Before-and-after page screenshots
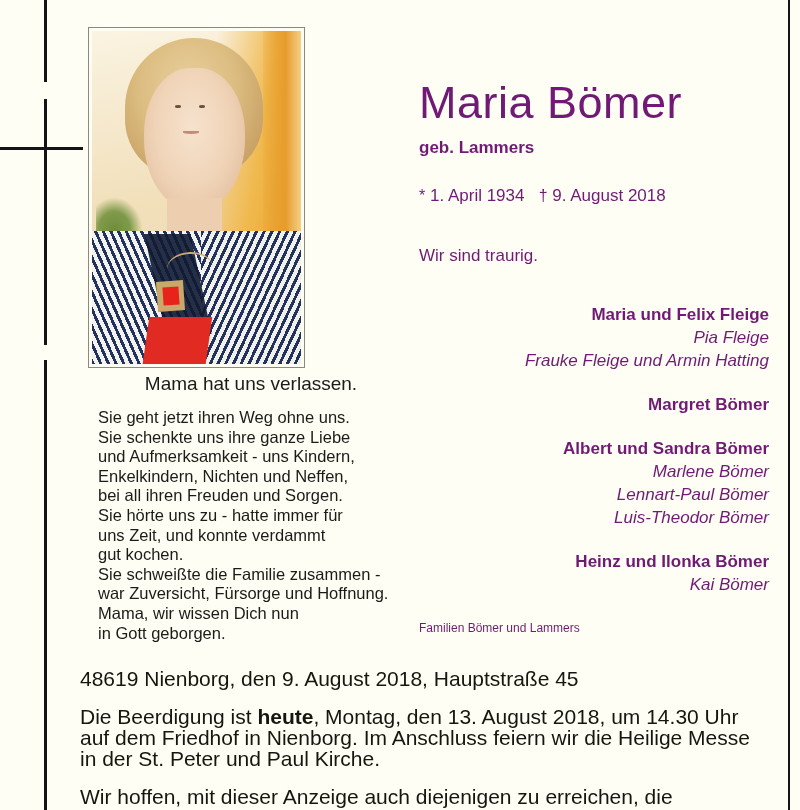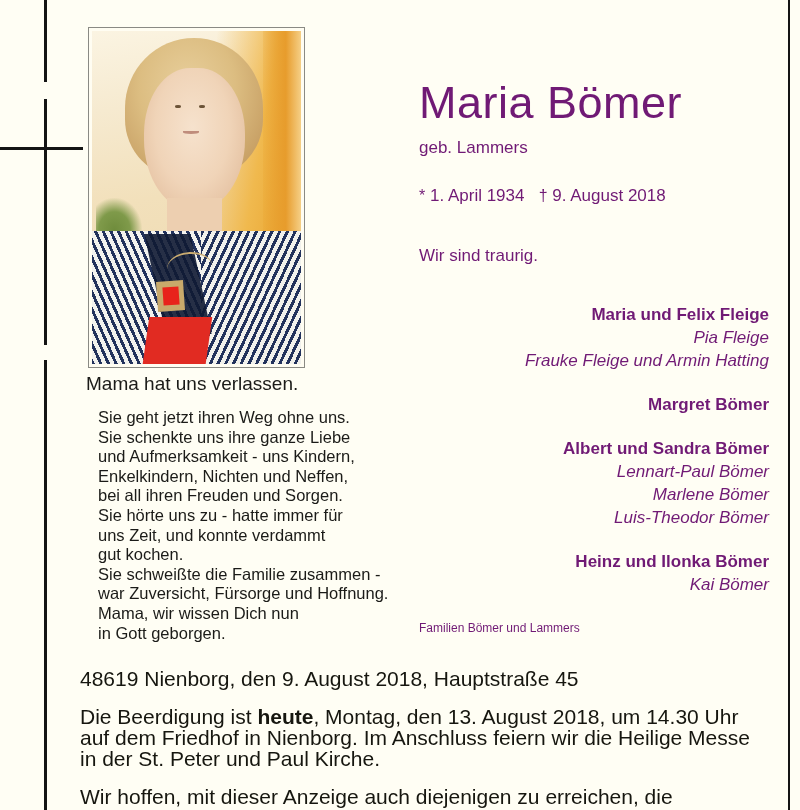--- a/index.html
+++ b/index.html
@@ -242,6 +242,7 @@
     font-size: 17px;
     line-height: 22px;
     margin: 0 0 26px 0;
+    font-weight: bold;
   }
   .dates {
     font-size: 17px;

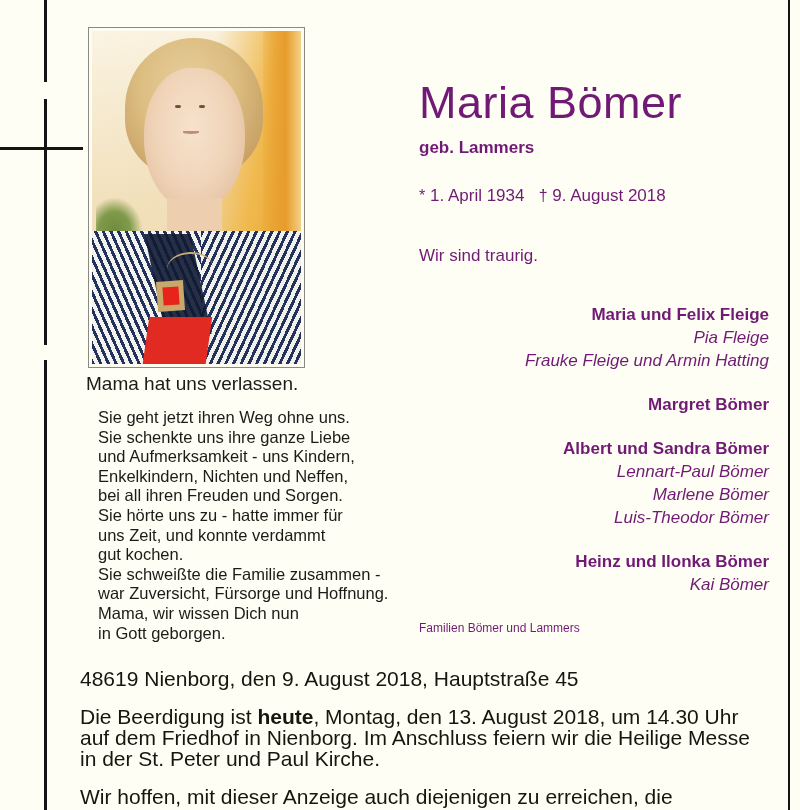--- a/index.html
+++ b/index.html
@@ -215,6 +215,7 @@
     font-size: 19px;
     line-height: 24px;
     margin: 0 0 1px 0;
+    text-align: center;
   }
   .poem p.body {
     font-size: 16.5px;

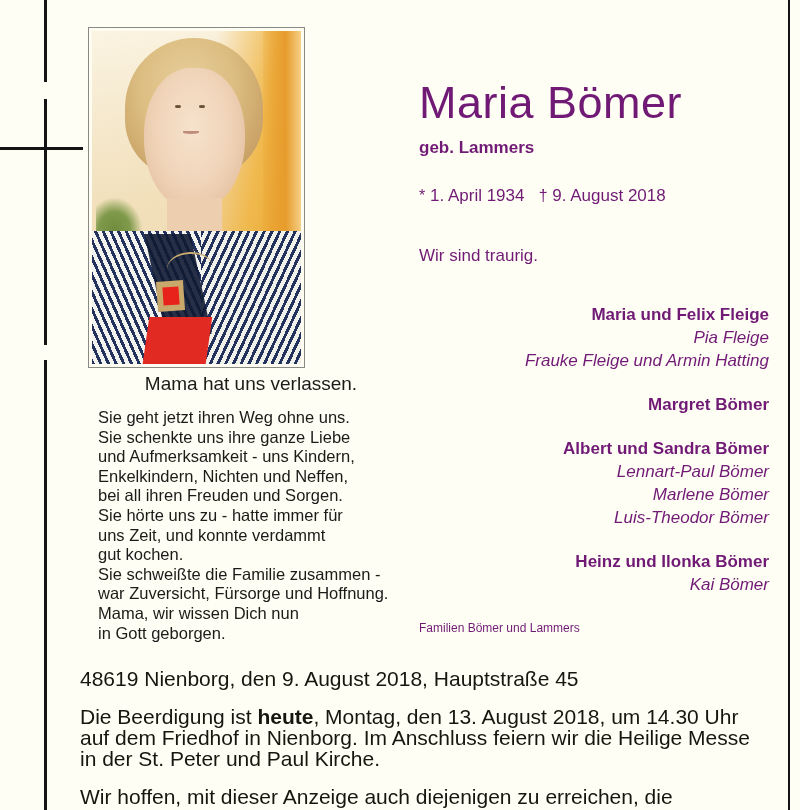--- a/index.html
+++ b/index.html
@@ -362,8 +362,8 @@
 
     <div class="fam-group">
       <p class="fam-head">Albert und Sandra Bömer</p>
+      <p class="fam-sub">Marlene Bömer</p>
       <p class="fam-sub">Lennart-Paul Bömer</p>
-      <p class="fam-sub">Marlene Bömer</p>
       <p class="fam-sub">Luis-Theodor Bömer</p>
     </div>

TASK DETAILS - Wherever a line in the records contains the word "class", copy that line.

ANSWER SPACE -
     <div class="fam-group">
       <p class="fam-head">Albert und Sandra Bömer</p>
+      <p class="fam-sub">Marlene Bömer</p>
       <p class="fam-sub">Lennart-Paul Bömer</p>
-      <p class="fam-sub">Marlene Bömer</p>
       <p class="fam-sub">Luis-Theodor Bömer</p>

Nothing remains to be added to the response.